Lopez Daniel, Pazos Florencio
National Centre for Biotechnology, Madrid, Spain.
Proteins. 2009 Aug 15;76(3):598-607. doi: 10.1002/prot.22373.
Most proteins are organized in domains which can be seen as independent modular units in terms of molecular function (MF). Nevertheless, current functional annotations are done on a "whole-chain" basis without associating specific functions to the individual domains. We present here an automatic method for discerning which particular structural domain within a protein is responsible for a given MF originally attributed to the whole protein. By annotating the SCOP structural domains with gene ontology terms using this method, we obtained the first large-scale functional annotation at the domain level. We performed a large-scale comparison of these annotations with the ones implicit in the functional annotations of Interpro signatures, showing that the performance of this method is globally better.
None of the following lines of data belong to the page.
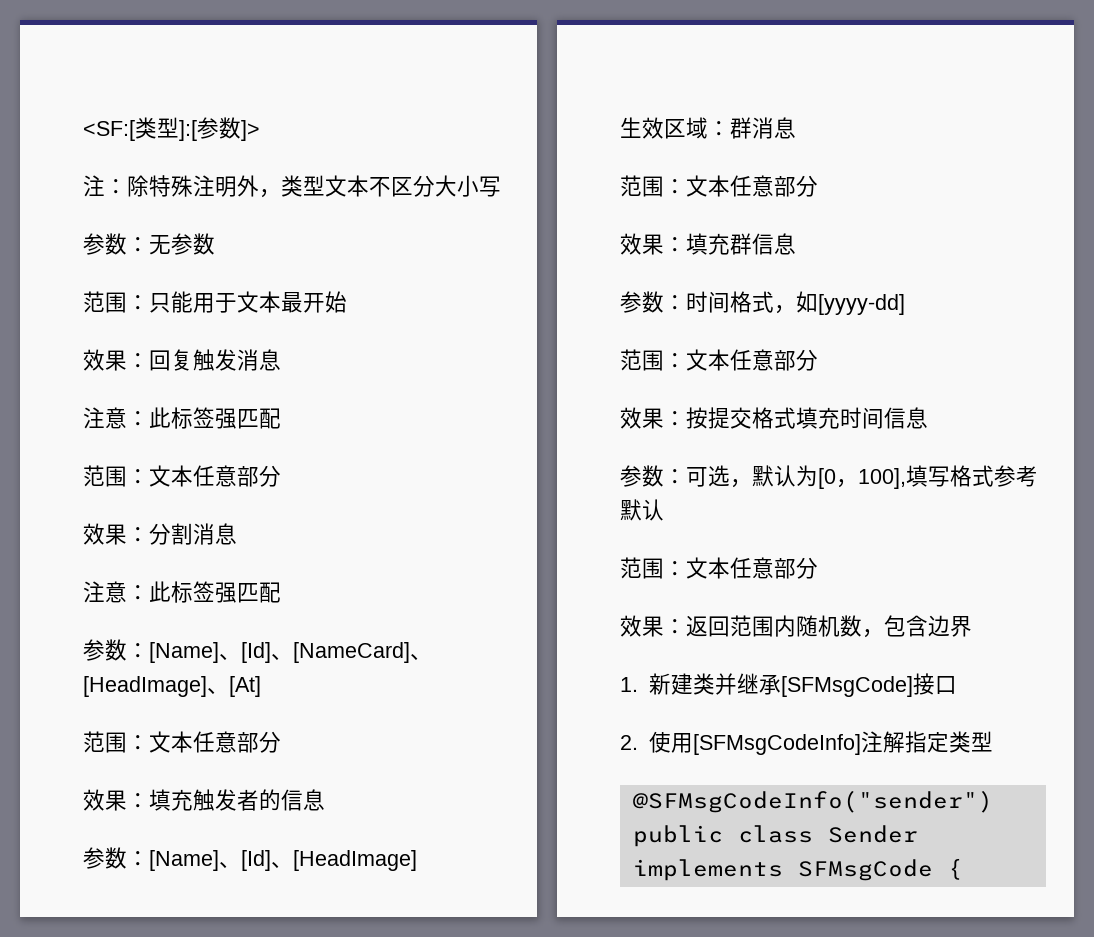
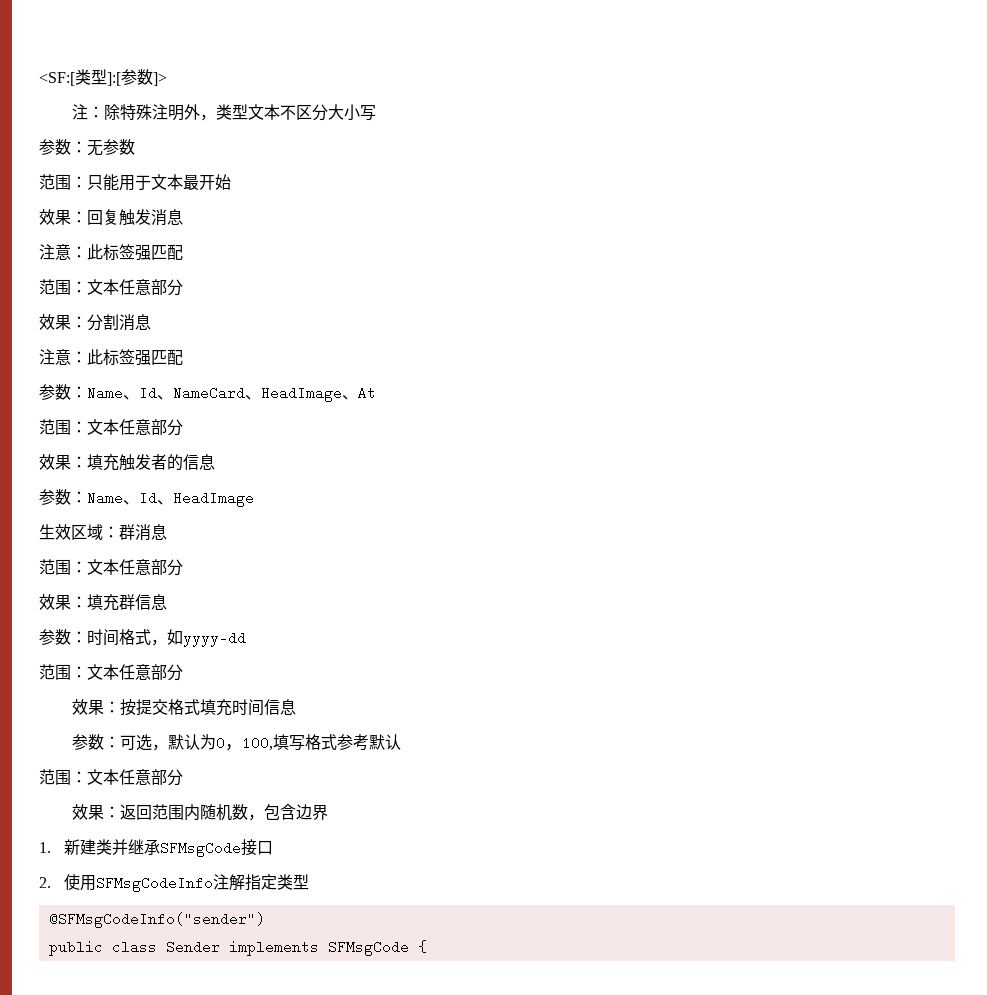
- 参数：[Name]、[Id]、[NameCard]、[HeadImage]、[At]
+ 参数：Name、Id、NameCard、HeadImage、At
- 参数：[Name]、[Id]、[HeadImage]
+ 参数：Name、Id、HeadImage
- 参数：时间格式，如[yyyy-dd]
+ 参数：时间格式，如yyyy-dd
- 参数：可选，默认为[0，100],填写格式参考默认
+ 参数：可选，默认为0，100,填写格式参考默认
- 1.新建类并继承[SFMsgCode]接口
+ 1.新建类并继承SFMsgCode接口
- 2.使用[SFMsgCodeInfo]注解指定类型
+ 2.使用SFMsgCodeInfo注解指定类型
We also discuss in detail some particular examples. Generated automatically and available online, this resource could be the basis for future manually curated annotations.
大多数蛋白质是由结构域组成的,就分子功能(MF)而言,这些结构域可被视为独立的模块化单元。然而,目前的功能注释是在“全链”基础上进行的,并未将特定功能与各个结构域相关联。我们在此提出一种自动方法,用于识别蛋白质中的哪个特定结构域对最初归因于整个蛋白质的给定MF负责。通过使用此方法用基因本体术语注释SCOP结构域,我们获得了首个大规模的结构域水平功能注释。我们对这些注释与Interpro签名功能注释中隐含的注释进行了大规模比较,结果表明该方法的性能总体上更好。我们还详细讨论了一些具体示例。该资源是自动生成且在线可用的,可为未来的人工整理注释奠定基础。